I wasn’t allowed to feed myself – Mum had to do it for me. The only self-feeding I was allowed to do was drinking milk from a ‘feeder’. It was like a teapot with a spout and no top. Mum would bring it to me and put it on my chest, and then I could drink without having to get up. She would say, ‘Drink it all down, John, there’s a good boy,’ but I didn’t want to. I’d take a little sip, but that was all I wanted. For some reason I thought that if I drank from the feeder all the way to the bottom, the way I was supposed to, something terrible would happen. I didn’t have an idea of dying, but that was the
feeling
, of death as the dregs in the feeder. It was as if I was losing my trust in Mum. The feeder had milk or Horlicks in it. I didn’t like milk or Horlicks. What I wanted was what Mum drank, was tea, but I wasn’t allowed it.
Mum had a few hours’ domestic help every week. This was ‘the girl’. The girl who ‘came in’. She was ‘the girl who came in’ from the village. She was a teenager who came in and changed her smart shoes for some shabby ones that were all worn down at the back, then put on a housedress that must have been her mother’s.
I got these details from Mum, since the girl changed in the kitchen. I soon got used to being satisfied with second-hand information. The other sort was in short supply, although one day the girl came into my room in the act of pulling a dressing-gown cord tight round the
housecoat
, redeeming its shapelessness by giving her narrow waist some
definition
. She winked at me then. She told me her name was Polly. Mum didn’t seem to know her name – or at least she would say to her friends, ‘I have no help at all, except for a girl who comes in.’

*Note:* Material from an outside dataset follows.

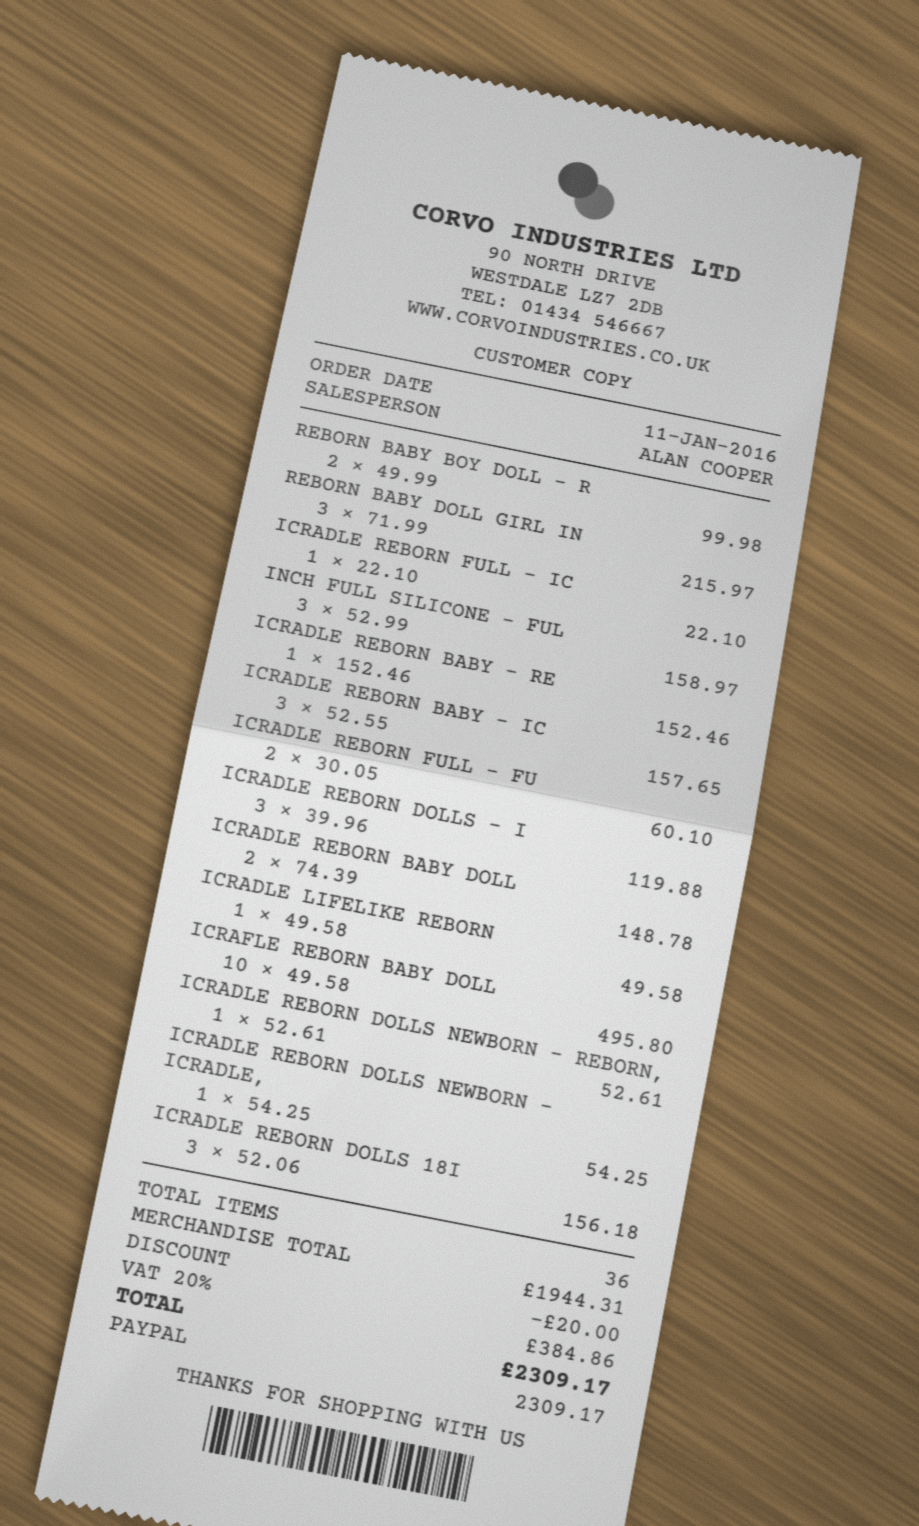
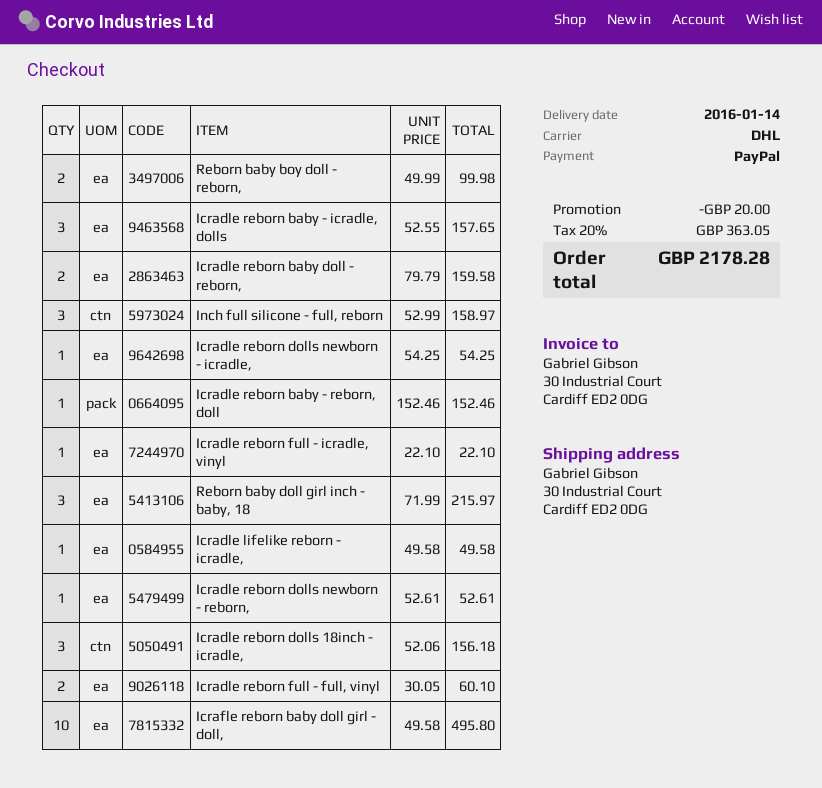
ICRADLE REBORN DOLLS - I: 3 x 39.96 = 119.88 -> none
ICRADLE REBORN BABY DOLL: 2 x 74.39 = 148.78 -> 2 x 79.79 = 159.58
tax: 20% = 384.86 -> 20% = 363.05
total: 2309.17 -> 2178.28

I pleaded with the girl who came in to let me have tea, but still it wasn’t allowed. One day I was particularly upset that I was going to be made to drink from the feeder until I got to the bottom and died. The girl came in with the feeder full of hot milk. I pleaded in tears for tea, but she said in a loud voice, ‘I’m not allowed to give you any!’ This was torture, since I could hear the clink of a tea-cup in the kitchen where Mum was drinking it, though she was probably crying herself.
Then a marvellous thing happened. The girl bent down and
whispered
in my ear, ‘I’ve put a splash of tea in it, just to stop you
moaning
. But don’t say a word, or I’ll get a big telling off from your mum!’
I thought she was probably fibbing, but even so I was grateful. The little conspiracy between us did me good. It meant she was on my side, and it meant that even when I was very ill I could still make things happen just a little bit. And when I sipped from the feeder, I found Polly had been telling the truth. It was milky all right, but somewhere in it there was the tang of something else, something that must have been tea, and I drank it to the last drop.
After that the girl would give my milk a boost of tea on a regular basis. I would hum a tune to tell her what I wanted. The tune was perfect because it kept what she was doing a secret. It was just a tune, and anyone can hum a tune. The tune was ‘Polly put the kettle on’. And we’ll all have tea.
It may even have been that Mum was in on the whole thing. It’s hard to believe that she would have come down hard on a drink that was still largely milk.